The reason fn take<T>(vec: Vec<T>, index: usize) -> Option<T> does not exist in the standard library is that it is not very useful in general. For example, supposing that you have a Vec<String> of length 10, it means throwing away 9 strings and only using 1. This seems wasteful.

In general, the standard library will try to provide an API that is useful in a maximum of scenarios, and in this instance it would be more logical to have a fn take<T>(vec: &mut Vec<T>, index: usize) -> Option<T>.

The only question is how to preserve the invariant, of course:

  • it can be preserved by exchanging with the last element, which is what Vec::swap_remove does,
  • it can be preserved by shifting the successor elements in, which is what Vec::drain does.

Those are very flexible, and can be adapted to fill more specific scenarios, such as yours.


Adapting swap_remove:

fn take<T>(mut vec: Vec<T>, index: usize) -> Option<T> {
    if index < vec.len() {
        Some(vec.swap_remove(index))
    } else {
        None
    }
}

Adapting drain:

fn take<T>(mut vec: Vec<T>, index: usize) -> Option<T> {
    if index < vec.len() {
        vec.drain(index..index+1).next()
    } else {
        None
    }
}

Noting that the former is more efficient: it's O(1).
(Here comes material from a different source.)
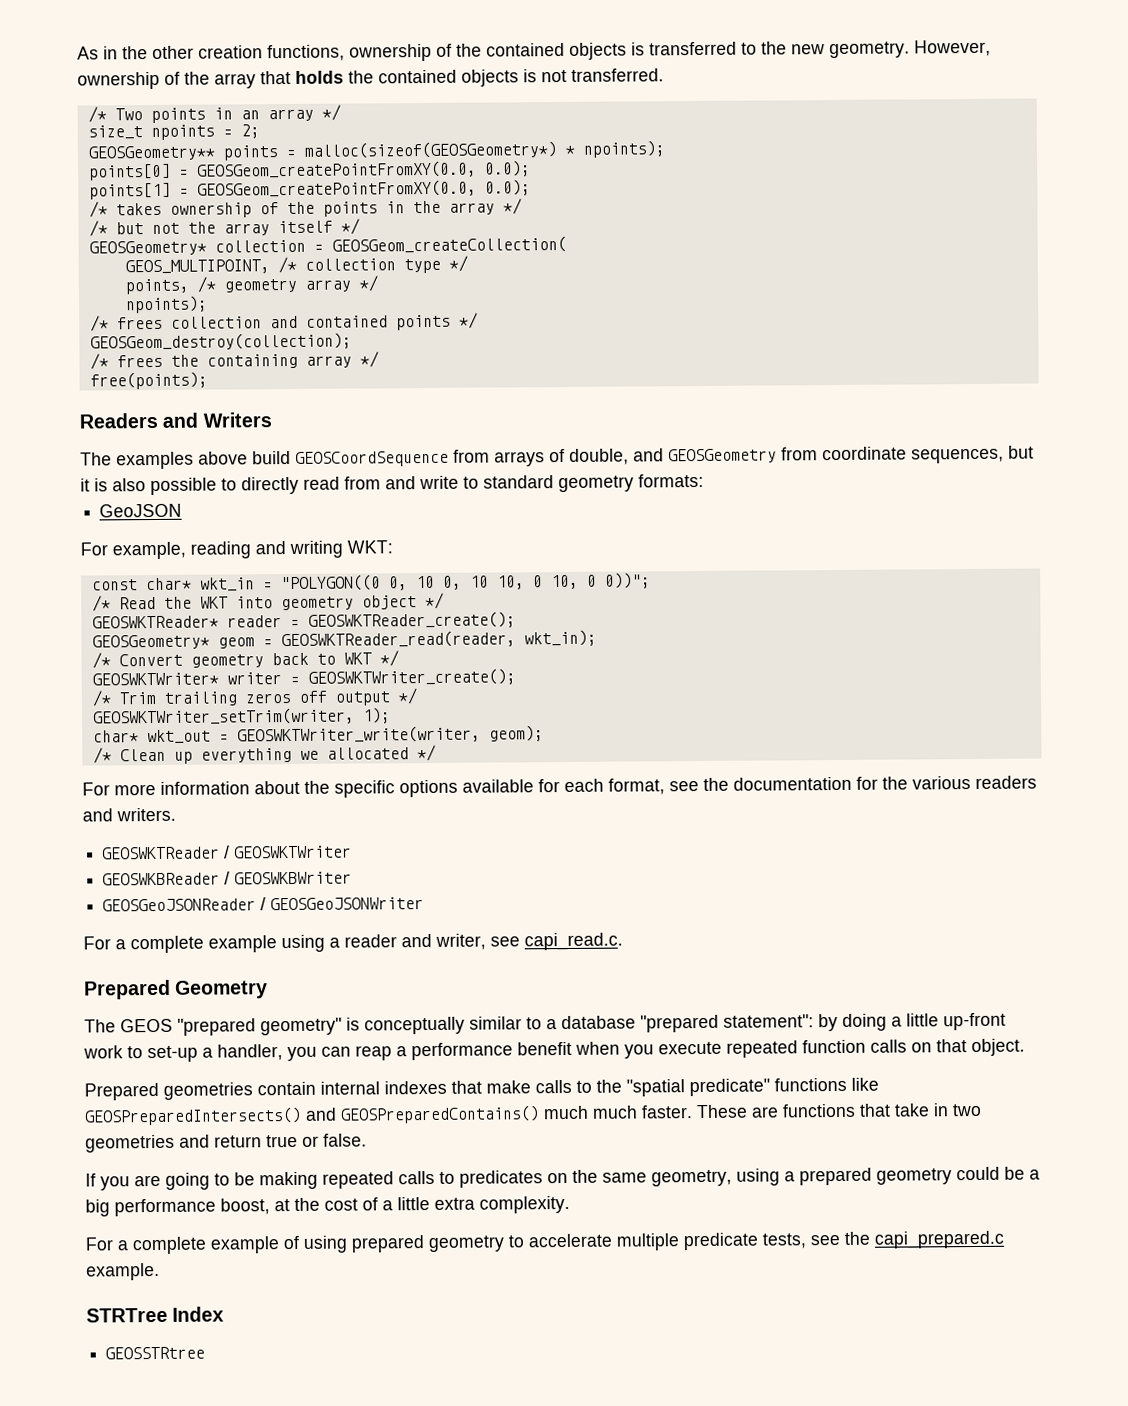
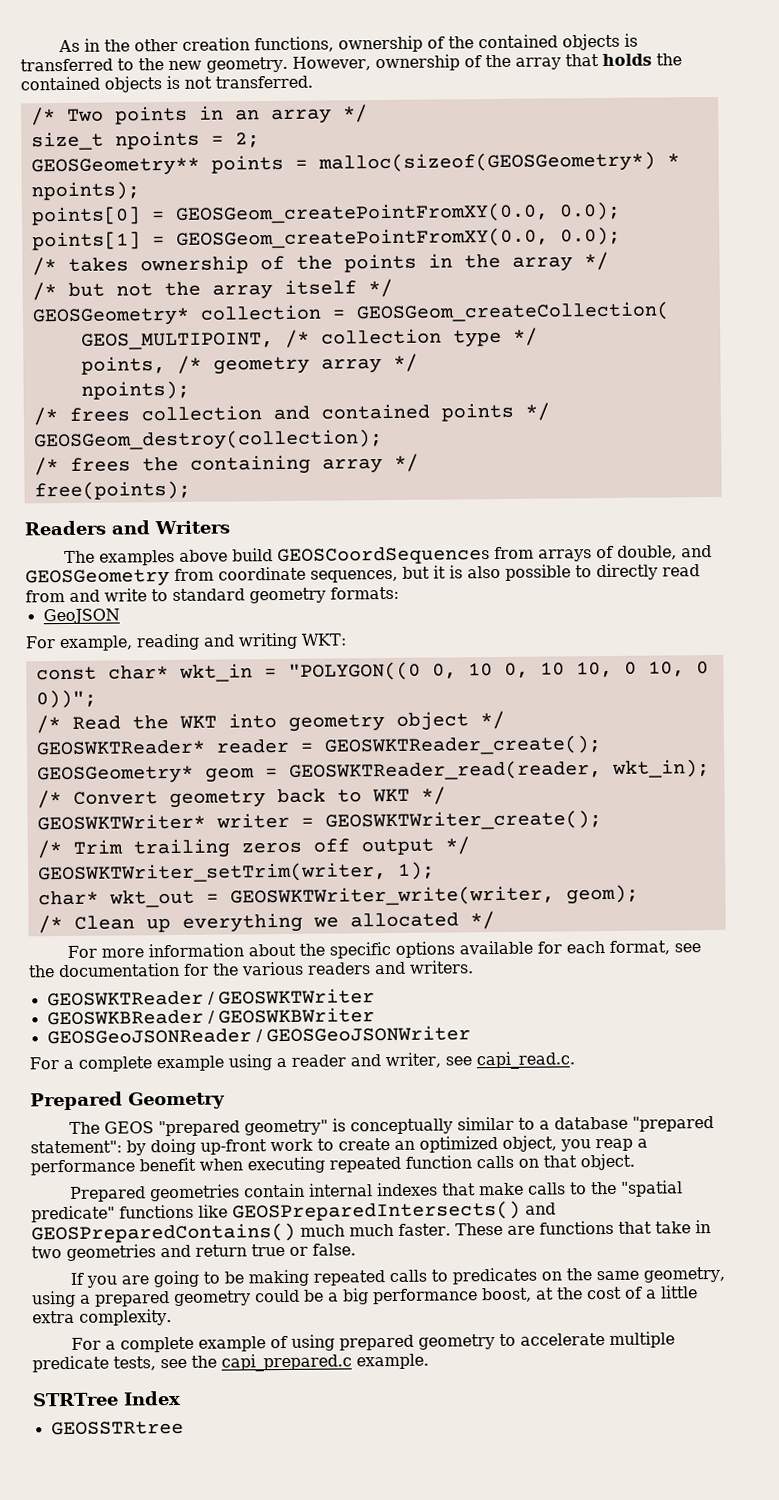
[295,450,449,467] GEOSCoordSequence -> [276,546,490,566] GEOSCoordSequences
[891,1013,939,1027] a little -> (196, 1147) none
[147,1044,351,1063] set-up a handler, you can -> [338,1135,591,1153] create an optimized object, you
[624,1041,722,1059] you execute -> [247,1156,325,1174] executing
I'm looking for a method that consumes the Vec and returns one element, without the overhead of restoring Vec's invariants the way remove and swap_remove do.

This reeks of premature micro-optimization to me.

First of all, note that it is necessary to destroy the elements of the vector; you can accomplish this in two ways:

  1. swap_remove, then iterate over each element to destroy them,
  2. Iterate over each element to destroy them, skipping the specific index.

It is not clear to me that the latter would be faster than the former; if anything it looks more complicated, with more branches (I advise two loops), which may throw off the predictor and may be less amenable to vectorization.

Secondly, before complaining about the overhead of restoring the Vec's invariant, have you properly profiled the solution?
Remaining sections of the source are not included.